THE POWER OF LOVE: Mother fights to give her children education

Molly Hennessey wrapped her arms around her mother, Karen, as the two sat at the dinner table of the family’s Ellicott City home, the wind of a February night howling outside.

The 10-year-old rested her head on Mrs. Hennessey’s shoulders. Brothers Sean, 11, and Patrick, 9, played in another room as little sister Kira, 7, darted in and out of the kitchen, chatting up anyone who would listen.

Mrs. Hennessey pulled Molly close, cherishing the moments that she lives for each day. Her children – and their future – inspire the nurse practitioner to rise early every morning and commute to Georgetown Hospital in Washington, so that she can afford to send them to Trinity School in Ellicott City.

“People,” she related, “say ‘How do you do it?’ and I respond, ‘When those feet hit the floor at 6:30 in the morning, you don’t have a choice.’ You just do it because you’ve made that commitment.”

The Hennessey home overflows with activity, energy and love. Noticeable by his absence is the children’s father. Jim Hennessey died at age of 52 of a heart attack three years ago. His spirit remains, as the children talk about their father as if they spoke yesterday.

“He always said they were the most important thing he laid his eyes on,” Mrs. Hennessey said. “They have done amazingly well because they have a loss that can never, ever be replaced. We are a really close family, but it’s … different.”

On a Saturday morning in January 2006, Mr. Hennessey awoke and talked with Molly, who had been adopted eight months earlier, after spending her first six years in China. A long embrace prompted him to walk up to his wife and say, “Molly and I just had the best hug.”

Mr. Hennessey headed to a neighborhood volleyball game. Within hours, the phone rang.

“Jim’s down,” said a family friend, his voice trembling.

When Mrs. Hennessey arrived at the volleyball game, her medical background told her all she needed to know. Her husband of 11 years, the love of her life, was gone.

Mr. Hennessey’s funeral Mass was celebrated at St. Louis, Clarksville. The family attends Mass at both St. Louis and Church of the Resurrection in Ellicott City.

Sean and Patrick are Mrs. Hennessey’s biological children. Molly and Kira were adopted, from China and Guatemala, respectively, but the girls share a physical bond with their parents.

Both Jim and Karen had surgery-filled childhoods, his to repair a cleft palate, hers for scoliosis, curvature of the spine. Mr. Hennessey always wanted to support a child dealing with similar hardship, and Kira had a severe cleft palate and lip when they adopted her as an infant. Like Mrs. Hennessey, Molly has scoliosis.

“I think the reason Daddy was here,” Molly said, “was to help Kira and I.”

“I’m not mad at Daddy,” Sean once told his mother, “I just wish he could have stayed.”

At Mr. Hennessey’s death, Sean was in the second grade at Trinity School, while Molly was in first and still adjusting to her American surroundings, and Patrick was in kindergarten. Later that year, Kira became the family’s fourth Catholic school student.
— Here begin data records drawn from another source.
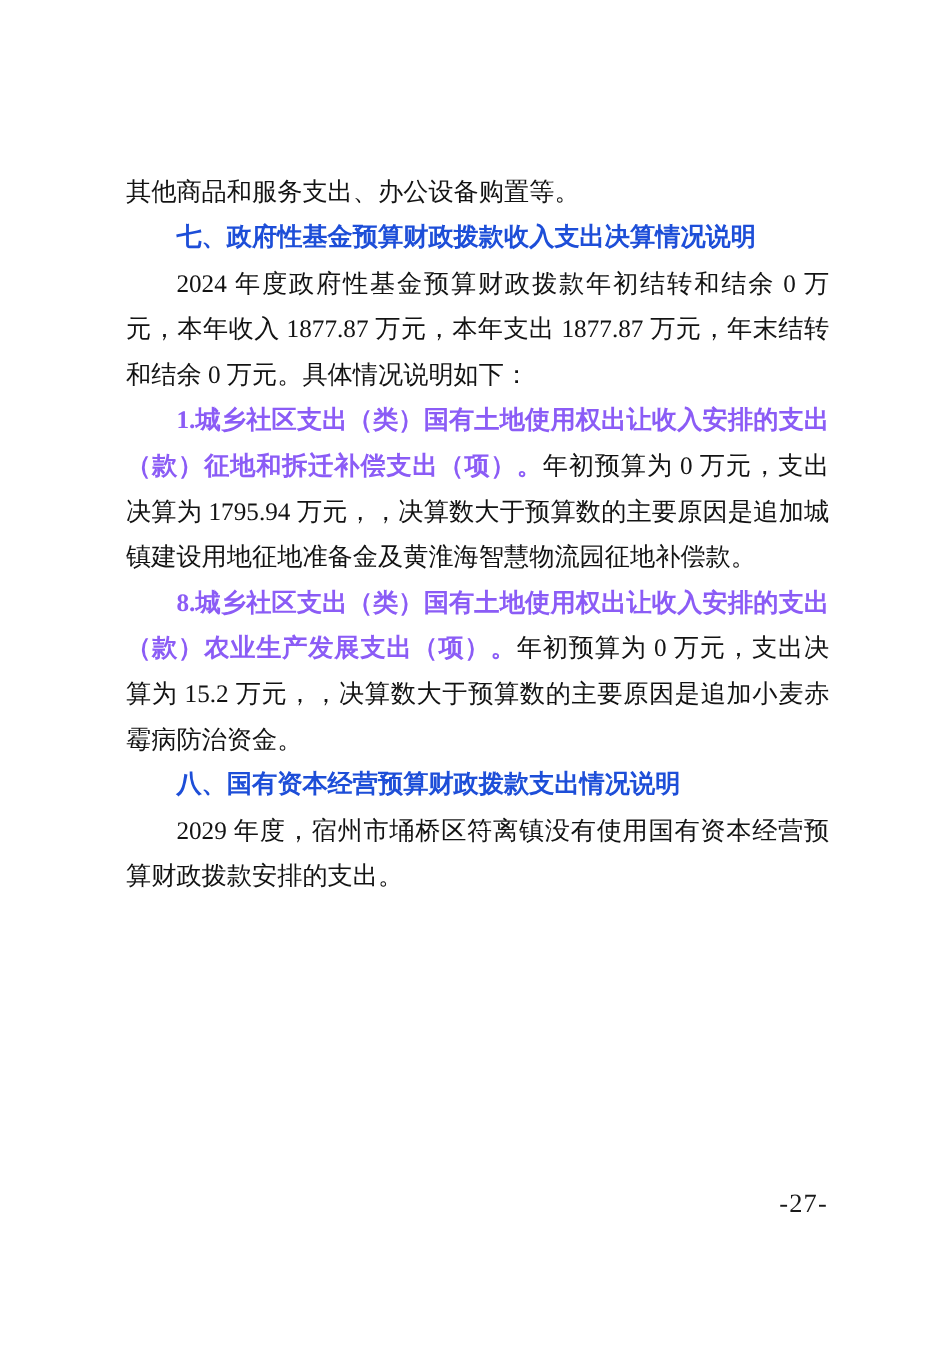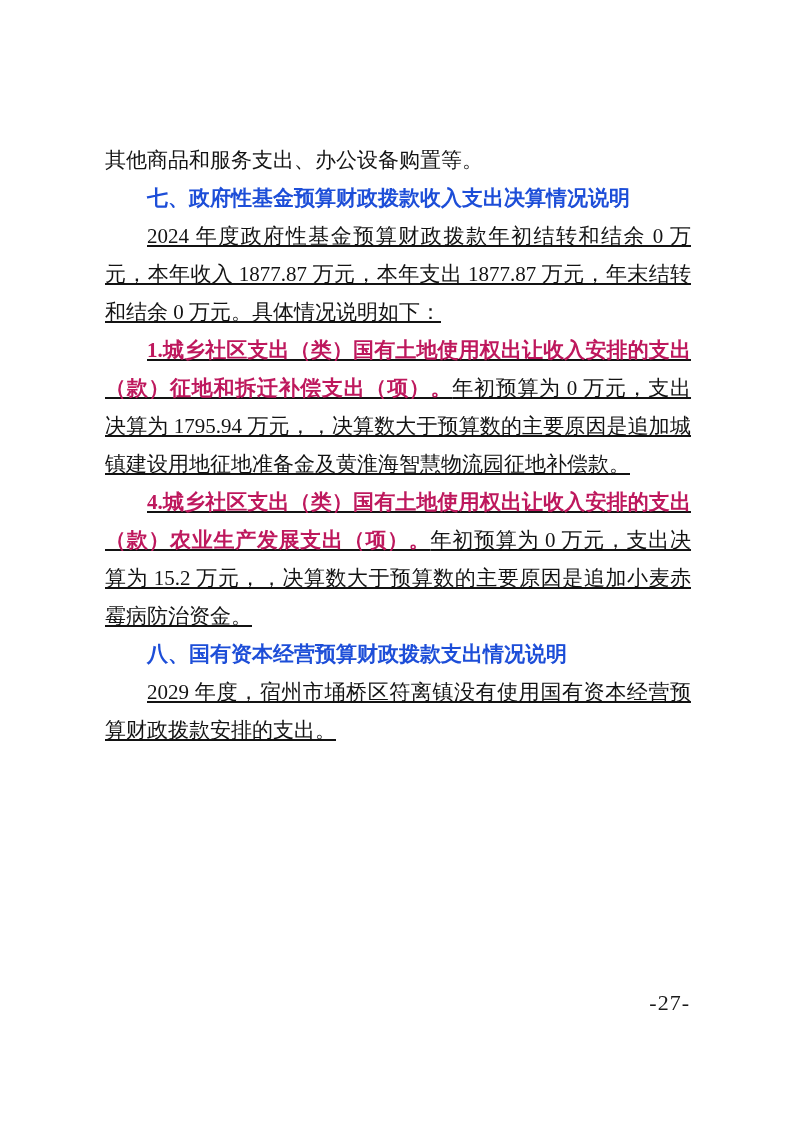--- a/index.html
+++ b/index.html
@@ -31,7 +31,7 @@
     font-family: "Liberation Serif", "DejaVu Serif", serif;
     font-weight: 400;
   }
-  .indent { text-indent: 2em; text-decoration: underline; }
+  .indent { text-indent: 2em; }
   .heading {
     font-family: "Liberation Sans", "DejaVu Sans", sans-serif;
     font-weight: 700;

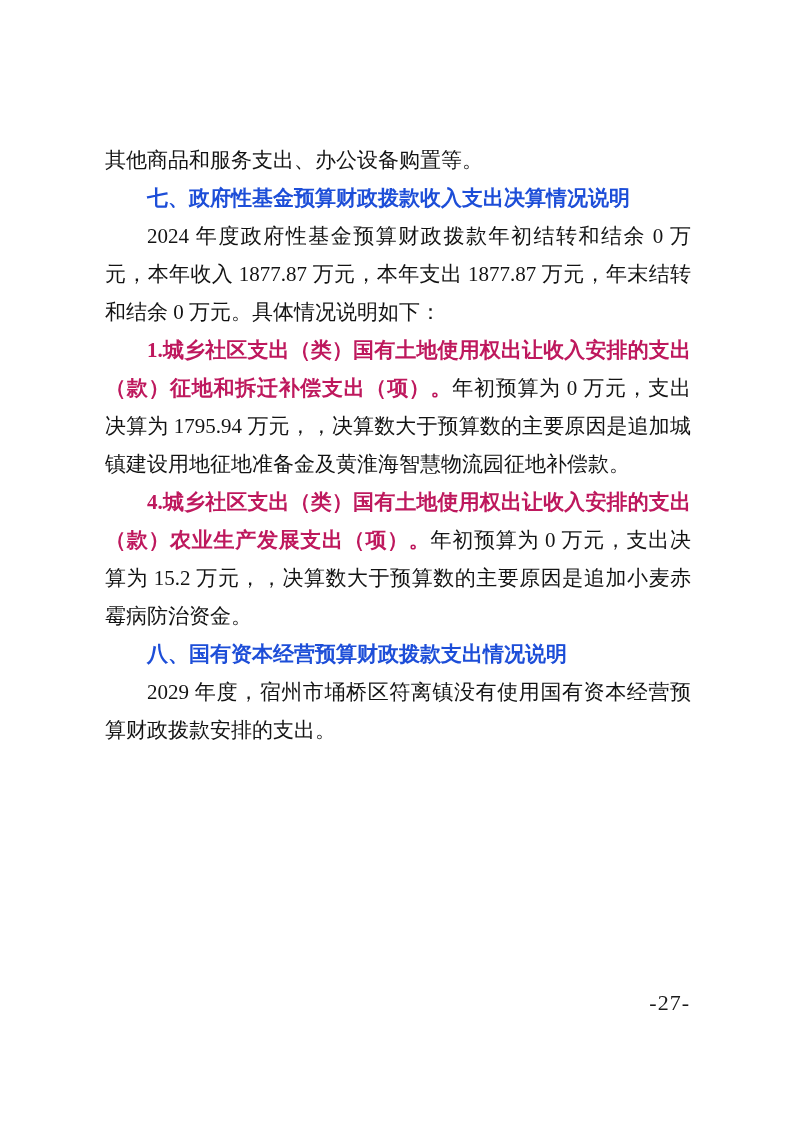--- a/index.html
+++ b/index.html
@@ -40,7 +40,7 @@
   }
   .item-lead {
     font-weight: 700;
-    color: #be185d;
+    color: #8b5cf6;
   }
   .page-number {
     position: absolute;

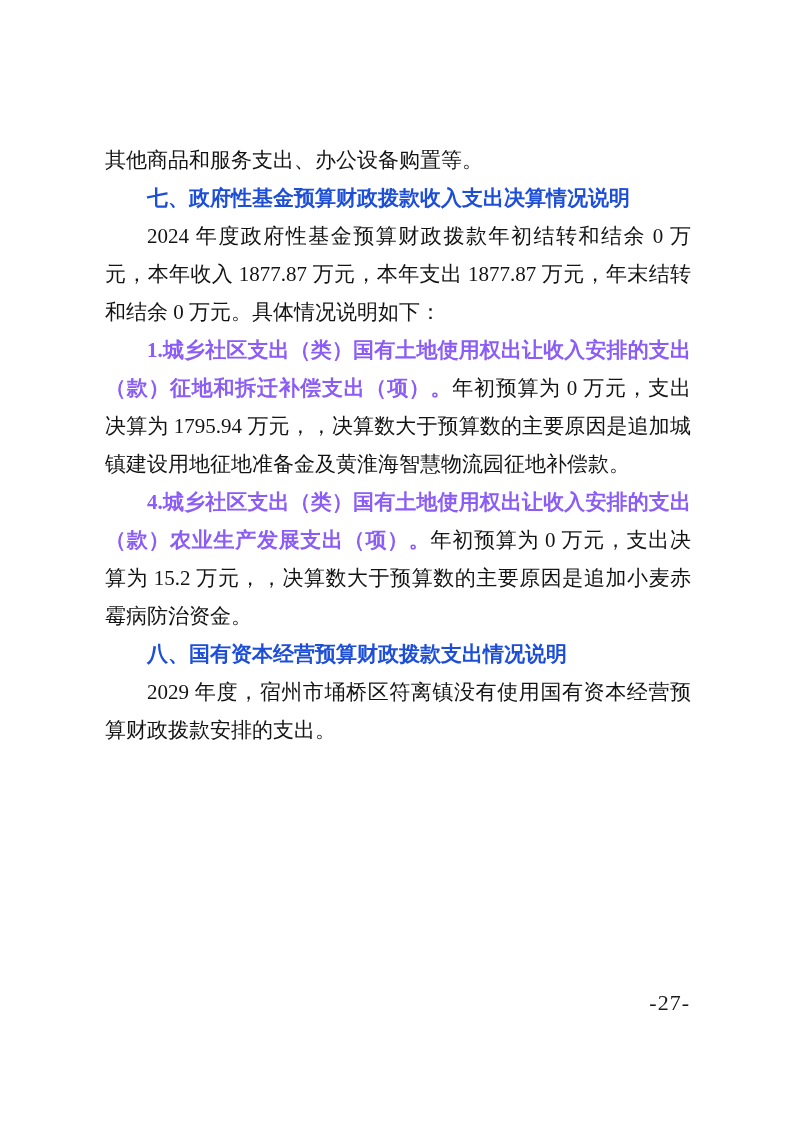--- a/index.html
+++ b/index.html
@@ -66,7 +66,7 @@
 
     <p class="body-text indent"><span class="item-lead">1.城乡社区支出（类）国有土地使用权出让收入安排的支出（款）征地和拆迁补偿支出（项）。</span><span>年初预算为 0 万元，支出决算为 1795.94 万元，，决算数大于预算数的主要原因是追加城镇建设用地征地准备金及黄淮海智慧物流园征地补偿款。</span></p>
 
-    <p class="body-text indent"><span class="item-lead">4.城乡社区支出（类）国有土地使用权出让收入安排的支出（款）农业生产发展支出（项）。</span><span>年初预算为 0 万元，支出决算为 15.2 万元，，决算数大于预算数的主要原因是追加小麦赤霉病防治资金。</span></p>
+    <p class="body-text indent"><span class="item-lead">8.城乡社区支出（类）国有土地使用权出让收入安排的支出（款）农业生产发展支出（项）。</span><span>年初预算为 0 万元，支出决算为 15.2 万元，，决算数大于预算数的主要原因是追加小麦赤霉病防治资金。</span></p>
 
 
     <p class="heading">八、国有资本经营预算财政拨款支出情况说明</p>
Sister of Notre Dame de Namur Catherine Phelps, Trinity’s principal, said that Mr. Hennessey’s death reverberated throughout the school.
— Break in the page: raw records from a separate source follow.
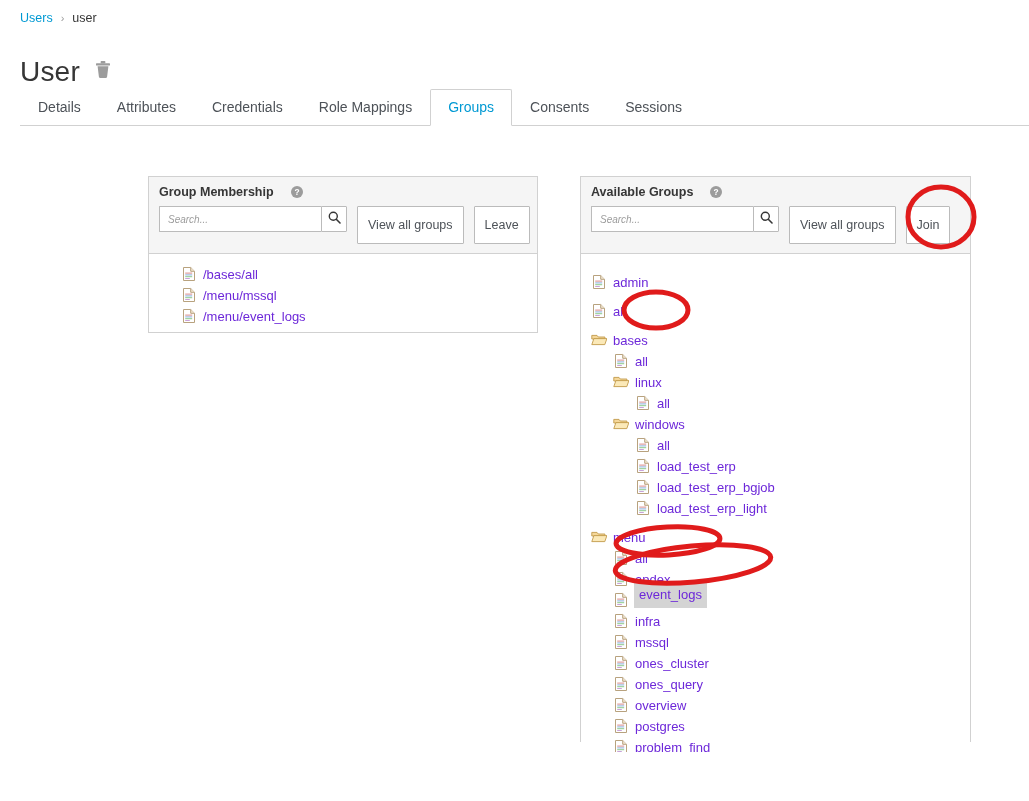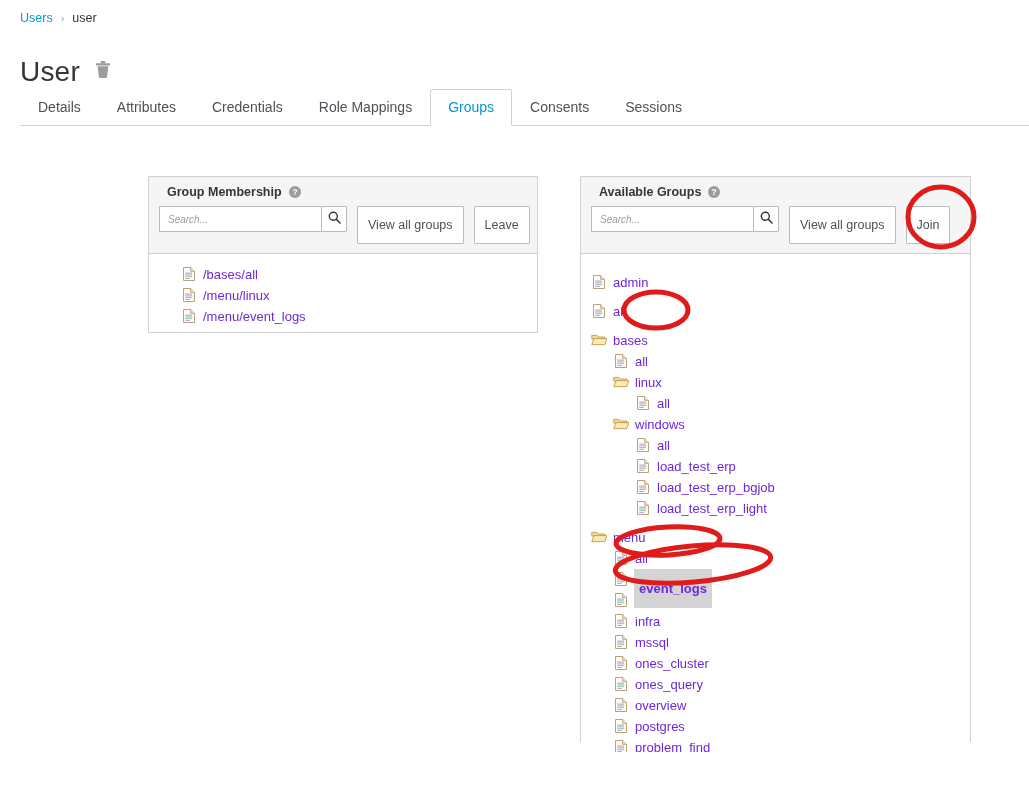--- a/index.html
+++ b/index.html
@@ -75,7 +75,7 @@
   }
   .panel-head-title {
     font-size: 12.5px; font-weight: bold; color: #363636;
-    margin-bottom: 7px; display: flex; align-items: center; gap: 7px; margin-left: 8px;
+    margin-bottom: 7px; display: flex; align-items: center; gap: 17px;
   }
   .help-icon { display: inline-block; cursor: pointer; line-height: 0; }
 

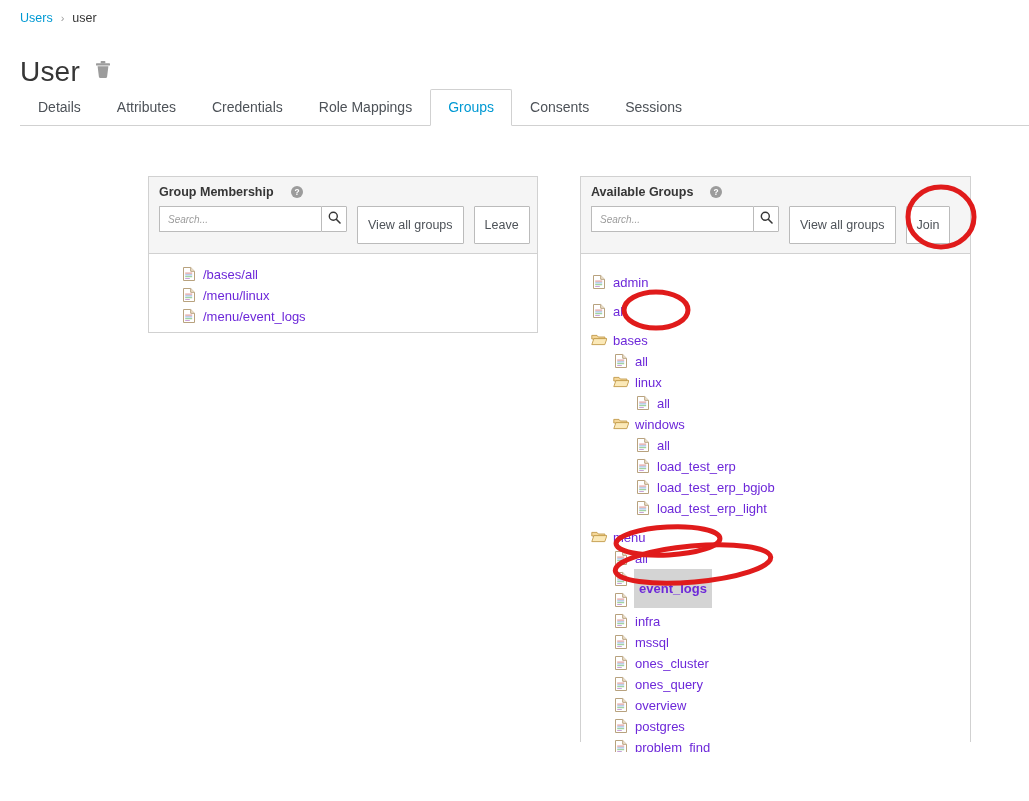--- a/index.html
+++ b/index.html
@@ -208,7 +208,7 @@
               <rect x="4.2" y="10.2" width="7" height="1" fill="#8bc98b"></rect>
               <rect x="4.2" y="12" width="4.6" height="1" fill="#c9a1d9"></rect>
             </svg></span>
-          <span class="label">/menu/linux</span>
+          <span class="label">/menu/mssql</span>
         </div>
         <div class="tree-row member-row">
           <span class="tree-icon"><svg width="16" height="16" viewBox="0 0 16 16" aria-hidden="true">

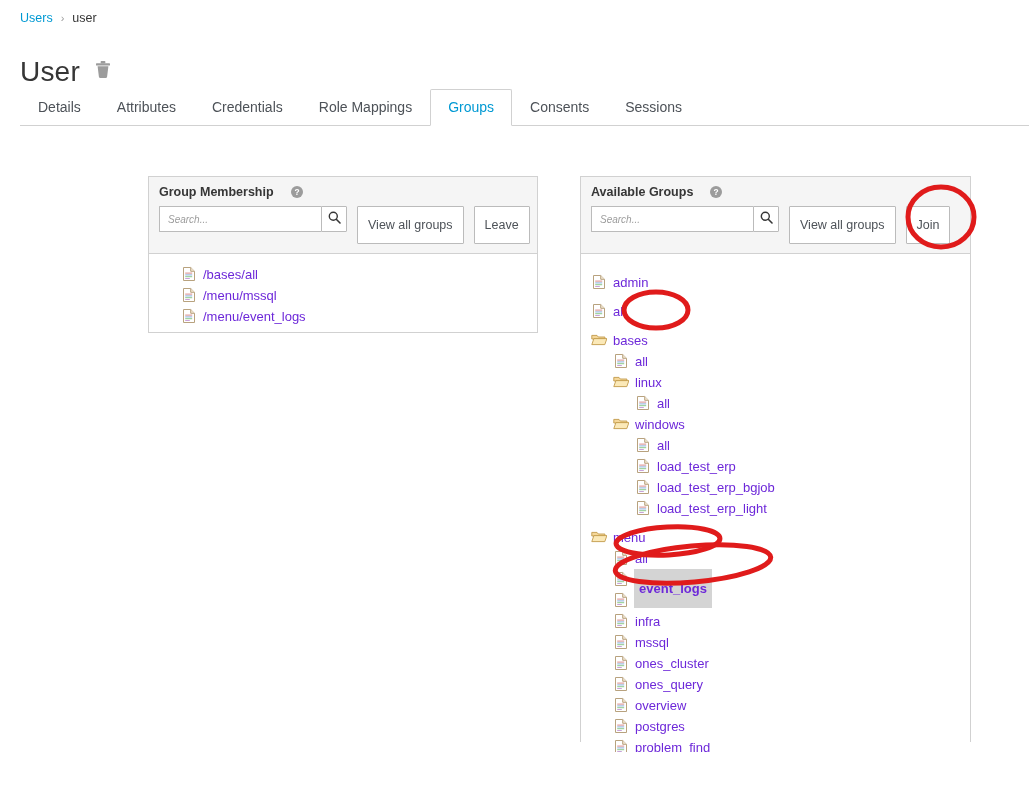--- a/index.html
+++ b/index.html
@@ -115,8 +115,8 @@
   }
   .tree-row .label { white-space: nowrap; }
   .tree-row .label.selected {
-    font-weight: bold; background: #d4d4d4;
-    padding: 12px 5px; margin-left: -1px;
+    font-weight: normal; background: #d4d4d4;
+    padding: 6px 5px; margin-left: -1px;
   }
   .tree-icon { width: 16px; height: 16px; margin-right: 6px; flex: 0 0 16px; line-height: 0; }
   .indent-0 { padding-left: 10px; margin-top: 8px; }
“They were just a wonderful family who were very committed to their faith and education right from the start,” Sister Catherine said. “They really brought something very special to the community.”

Trinity families rallied in support of the Hennesseys after Jim’s death. Sister Catherine said families helped purchase lunches for the children as they mourned the loss of their father and helped take them to sports practices.

Sister Catherine recalls Mrs. Hennessey, days after her husband’s funeral, standing in front of Sean’s class, assuring his friends that his father was in a better place.

“She was so focused on her children,” Sister Catherine said. “We often wondered how they were going to manage, but we just knew we would do everything possible to make sure that family stayed at Trinity.”

Mrs. Hennessey said she never wavered from keeping her children at Trinity. Both she and her husband were products of Catholic schools and wanted a similar religious formation for their children.

Mrs. Hennessey has been reassured by Trinity School’s reaction to her husband’s death and the attention paid to the needs of their daughters.

“They’ve just been phenomenal,” Mrs. Hennessey said of the Trinity community.

Despite the cleft palate, Kira is the most talkative, her affection for Trinity evident.

Asked what she liked about school, Kira raised her hand as if in class and offered: “I like my friends, I like my teacher and I like my school! I also like the water fountain!”

In unison, her family laughed.

Mrs. Hennessey wishes her husband was still beside her for first Communion celebrations and birthdays. When her children smile, she can’t help but think of him.

“He gave me the greatest gift that I ever could ask for,” Mrs. Hennessey said. “I’ve thought sometimes about whether I wanted 11 great years or 30 mediocre ones. You have to ask yourself those questions. He gave me 11 great years, and I wouldn’t have it any other way.”